Task objective> Each entry below needs to be transcribed verbatim; the images should not appear.

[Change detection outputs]

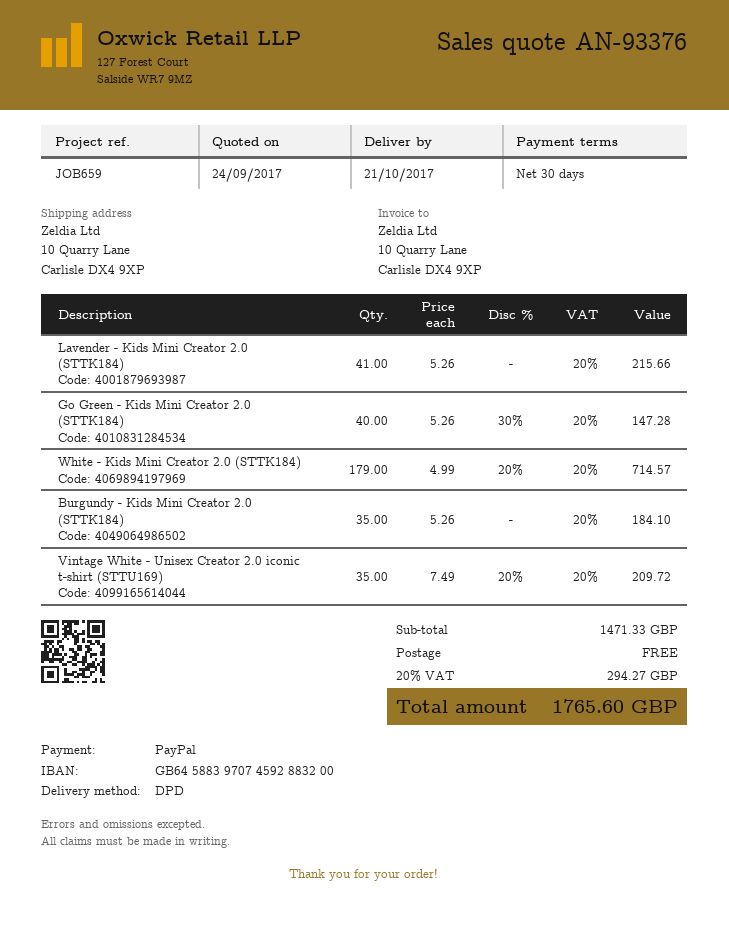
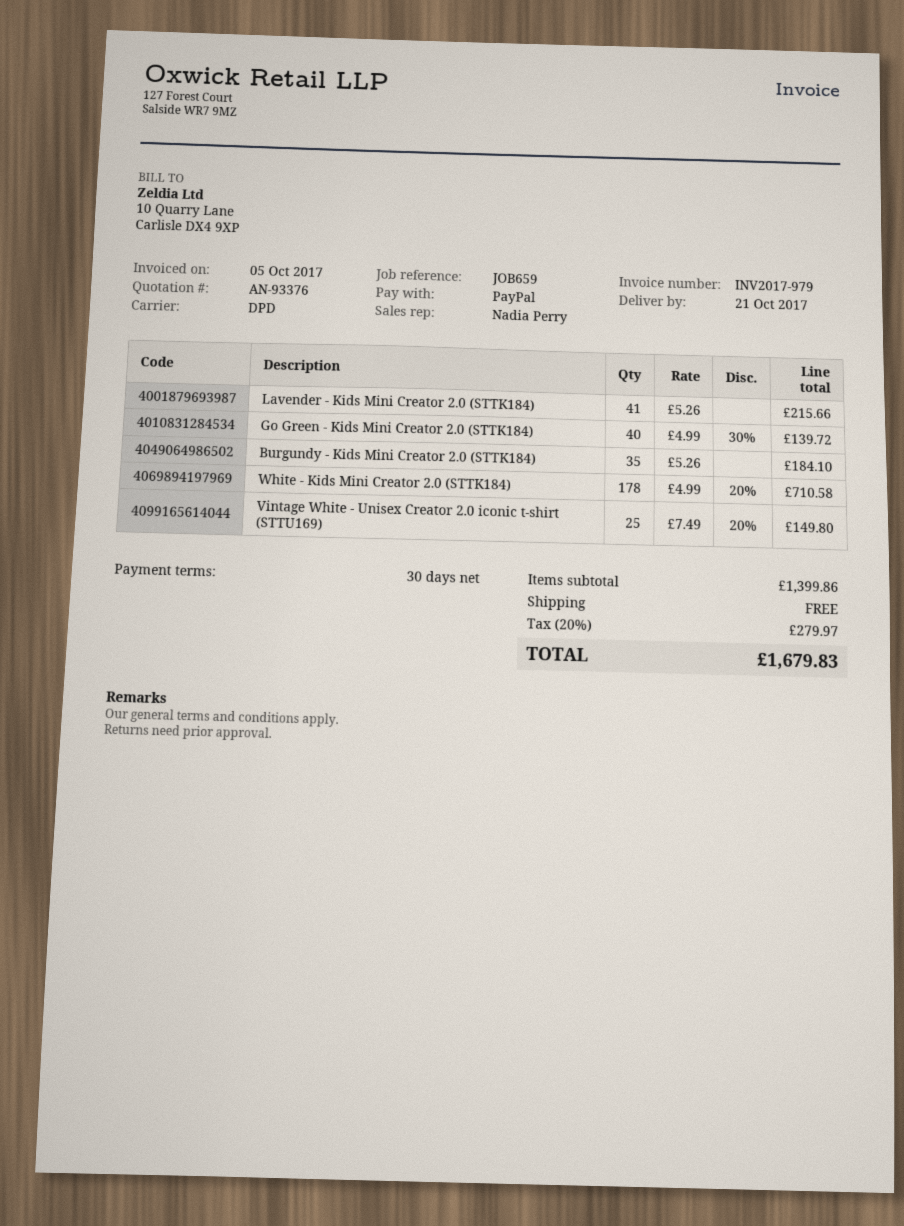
Go Green - Kids Mini Creator 2.0 (STTK184): 40 x 5.26 - 30% = 147.28 -> 40 x 4.99 - 30% = 139.72
White - Kids Mini Creator 2.0 (STTK184): 179 x 4.99 - 20% = 714.57 -> 178 x 4.99 - 20% = 710.58
Vintage White - Unisex Creator 2.0 iconic t-shirt (STTU169): 35 x 7.49 - 20% = 209.72 -> 25 x 7.49 - 20% = 149.80
subtotal: 1471.33 -> 1399.86
tax: 20% = 294.27 -> 20% = 279.97
total: 1765.60 -> 1679.83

Response below>
Go Green - Kids Mini Creator 2.0 (STTK184): 40 x 5.26 - 30% = 147.28 -> 40 x 4.99 - 30% = 139.72
White - Kids Mini Creator 2.0 (STTK184): 179 x 4.99 - 20% = 714.57 -> 178 x 4.99 - 20% = 710.58
Vintage White - Unisex Creator 2.0 iconic t-shirt (STTU169): 35 x 7.49 - 20% = 209.72 -> 25 x 7.49 - 20% = 149.80
subtotal: 1471.33 -> 1399.86
tax: 20% = 294.27 -> 20% = 279.97
total: 1765.60 -> 1679.83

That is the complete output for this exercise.